Hermite-NGP: Gradient-Augmented Hash Encoding for Learning PDEs¶

Conference: ICML 2026
arXiv: 2605.24774
Code: To be confirmed
Area: Scientific Computing / Physics-Informed Neural Networks / Neural Field Representation
Keywords: PINN, Hash Encoding, Hermite Interpolation, Analytical Differentiation, Multi-scale Curriculum

TL;DR¶

The paper upgrades Instant-NGP's multi-resolution hash table to a "gradient-augmented" version—storing function values and all mixed partial derivatives at each hash grid point.

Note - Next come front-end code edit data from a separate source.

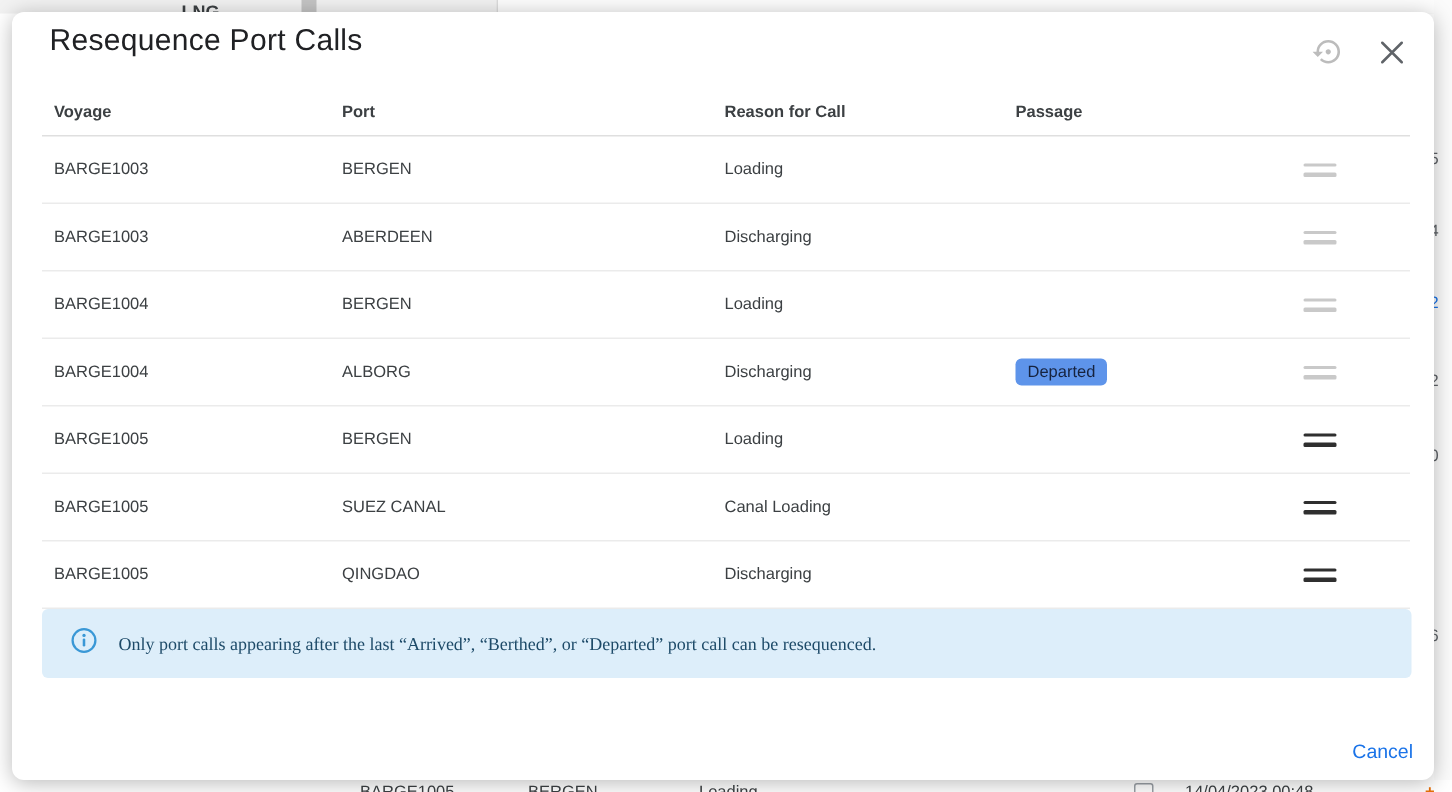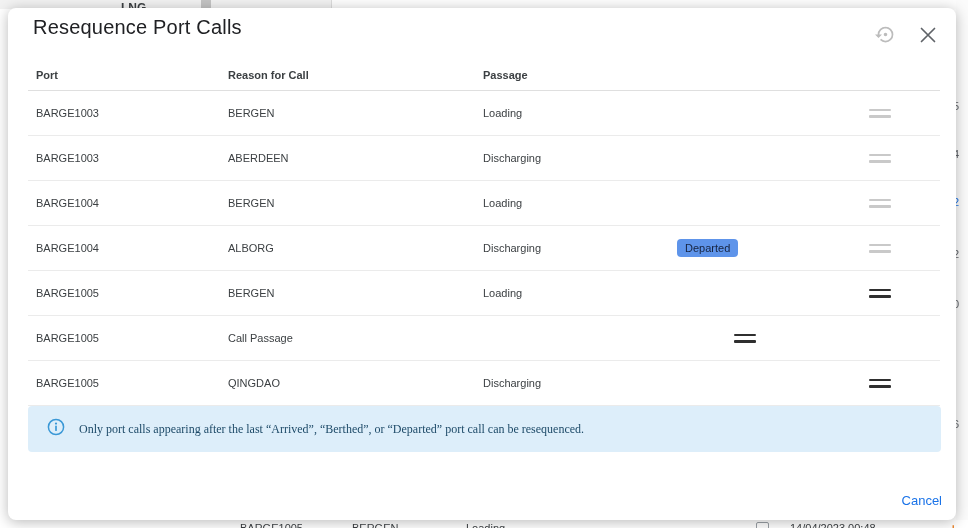--- a/index.html
+++ b/index.html
@@ -113,20 +113,21 @@
       <span>
         <svg width="16" height="16" viewBox="0 0 16 16">
           <path d="M1.5 1.5 L14.5 14.5 M14.5 1.5 L1.5 14.5" stroke="#5f6368" stroke-width="1.7" stroke-linecap="round"></path>
         </svg>
       </span>
     </button>
   </div>
 
   <div class="pc-table">
     <div class="pc-thead">
+      <div class="th">Voyage</div>
       <div class="th">Port</div>
       <div class="th">Reason for Call</div>
       <div class="th">Passage</div>
       <div class="th"></div>
     </div>
     <div>
         <div class="row">
       <div class="cell">BARGE1003</div>
       <div class="cell">BERGEN</div>
       <div class="cell">Loading</div>
@@ -181,21 +182,22 @@
       <div class="cell"></div>
       <div class="cell c-handle">
         <span class="handle">
               <i></i>
               <i></i>
             </span>
       </div>
     </div>
         <div class="row">
       <div class="cell">BARGE1005</div>
-      <div class="cell">Call Passage</div>
+      <div class="cell">SUEZ CANAL</div>
+      <div class="cell">Canal Loading</div>
       <div class="cell"></div>
       <div class="cell c-handle">
         <span class="handle">
               <i></i>
               <i></i>
             </span>
       </div>
     </div>
         <div class="row">
       <div class="cell">BARGE1005</div>

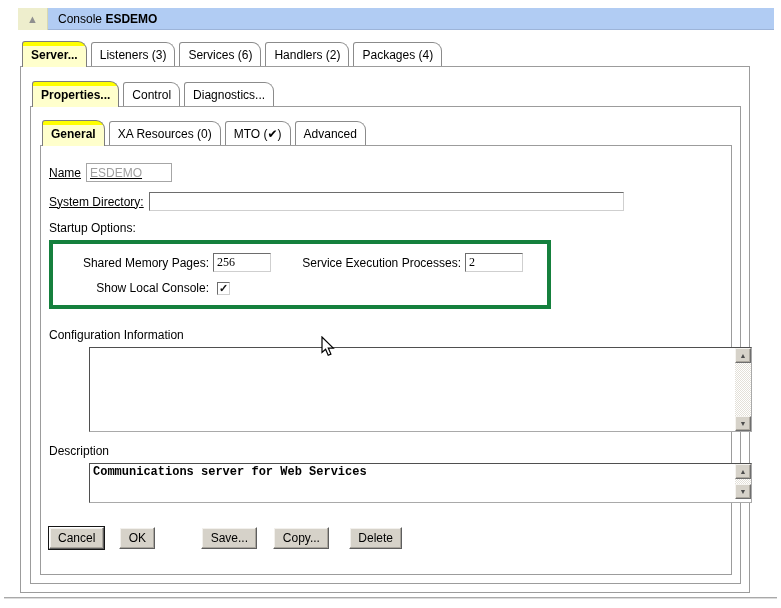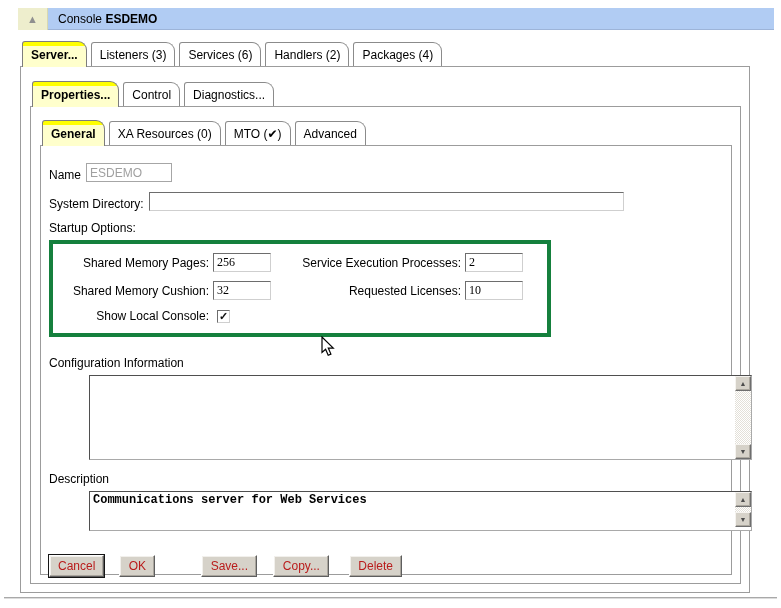--- a/index.html
+++ b/index.html
@@ -36,21 +36,21 @@
     background:linear-gradient(#ffff00 0 4px, #ffffcc 4px);
     font-weight:bold; height:26px; margin-bottom:-1px; z-index:4;
     border-color:#7d7d7d;
   }
   .panel {
     position:absolute; left:0; right:0; top:26px; bottom:0;
     border:1px solid #9c9c9c; background:#fff;
   }
   
   .content { position:absolute; inset:0; padding:17px 0 0 8px; }
-  .row { display:flex; align-items:flex-end; margin-bottom:10px; }
+  .row { display:flex; align-items:center; margin-bottom:10px;text-decoration:underline; }
   .row label { margin-right:5px; }
   input[type=text] {
     font-family:"Liberation Sans", sans-serif; font-size:12px; height:19px;
     border:1px solid; border-color:#6d6d6d #cfcfcf #cfcfcf #6d6d6d;
     background:#fff; padding:1px 3px; color:#000;
   }
   input.disabled-input { border-color:#a6a6a6; color:#a0a0a0; }
   .groupbox {
     width:502px; border:4px solid #15803d; padding:9px 0 10px 0; margin-bottom:19px;
   }
@@ -88,21 +88,21 @@
   }
   .strack {
     flex:1;
     background:repeating-conic-gradient(#ffffff 0 25%, #e3e0d8 0 50%);
     background-size:2px 2px; background-color:#edebe4;
   }
   
   .btnrow { display:flex; margin-top:24px; }
   .btn {
     font-family:"Liberation Sans", sans-serif; font-size:12px;
-    background:#d6d2c9; color:#b91c1c; height:22px; padding:0 8px;
+    background:#d6d2c9; color:#000000; height:22px; padding:0 8px;
     border:1px solid; border-color:#ffffff #5e5e5e #5e5e5e #ffffff;
     box-shadow:inset -1px -1px 0 #a9a59d, inset 1px 1px 0 #f2f0ec;
     cursor:default;
   }
   .btn.default { box-shadow:0 0 0 1px #161616, inset -1px -1px 0 #a9a59d, inset 1px 1px 0 #f2f0ec; }
   .btn-cancel { min-width:52px; margin-right:15px; }
   .btn-ok { min-width:36px; margin-right:46px; }
   .btn-save { min-width:56px; margin-right:16px; }
   .btn-copy { min-width:56px; margin-right:20px; }
   .btn-delete { min-width:50px; }
@@ -165,26 +165,20 @@
                 <div class="arealabel">Startup Options:</div>
 
                 <div class="groupbox">
                   <div class="grow">
                     <span class="gl">Shared Memory Pages:</span>
                     <input type="text" value="256" style="">
                     <span class="gl">Service Execution Processes:</span>
                     <input type="text" value="2" style="">
                   </div>
                   <div class="grow">
-                    <span class="gl">Shared Memory Cushion:</span>
-                    <input type="text" value="32" style="">
-                    <span class="gl">Requested Licenses:</span>
-                    <input type="text" value="10" style="">
-                  </div>
-                  <div class="grow">
                     <span class="gl">Show Local Console:</span>
                     <div class="checkbox">✓</div>
                     <span></span>
                       <span></span>
                   </div>
                 </div>
 
                 <div class="arealabel">Configuration Information</div>
                 <div class="textbox config-box">
                   <textarea style=""></textarea>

It utilizes Hermite interpolation to reconstruct a \(C^1\) continuous, analytically twice-differentiable field, effectively enabling NGP for PINN-based PDE solving for the first time. It achieves up to a \(20\times\) error reduction over SOTA neural PDE solvers on 2D/3D benchmarks, with training times of only \(2\)–\(3.5\,\mathrm{ms}\) per epoch.

Background & Motivation¶

Background: Multi-resolution hash encoding (I-NGP) is a premier representation in NeRF, SDF, and image reconstruction due to its \(O(1)\) lookup, spatial adaptivity, and near-instant training. It relies on \(d\)-linear interpolation to blend \(F\)-dimensional features from a hash table into a continuous field, which is then processed by a lightweight MLP.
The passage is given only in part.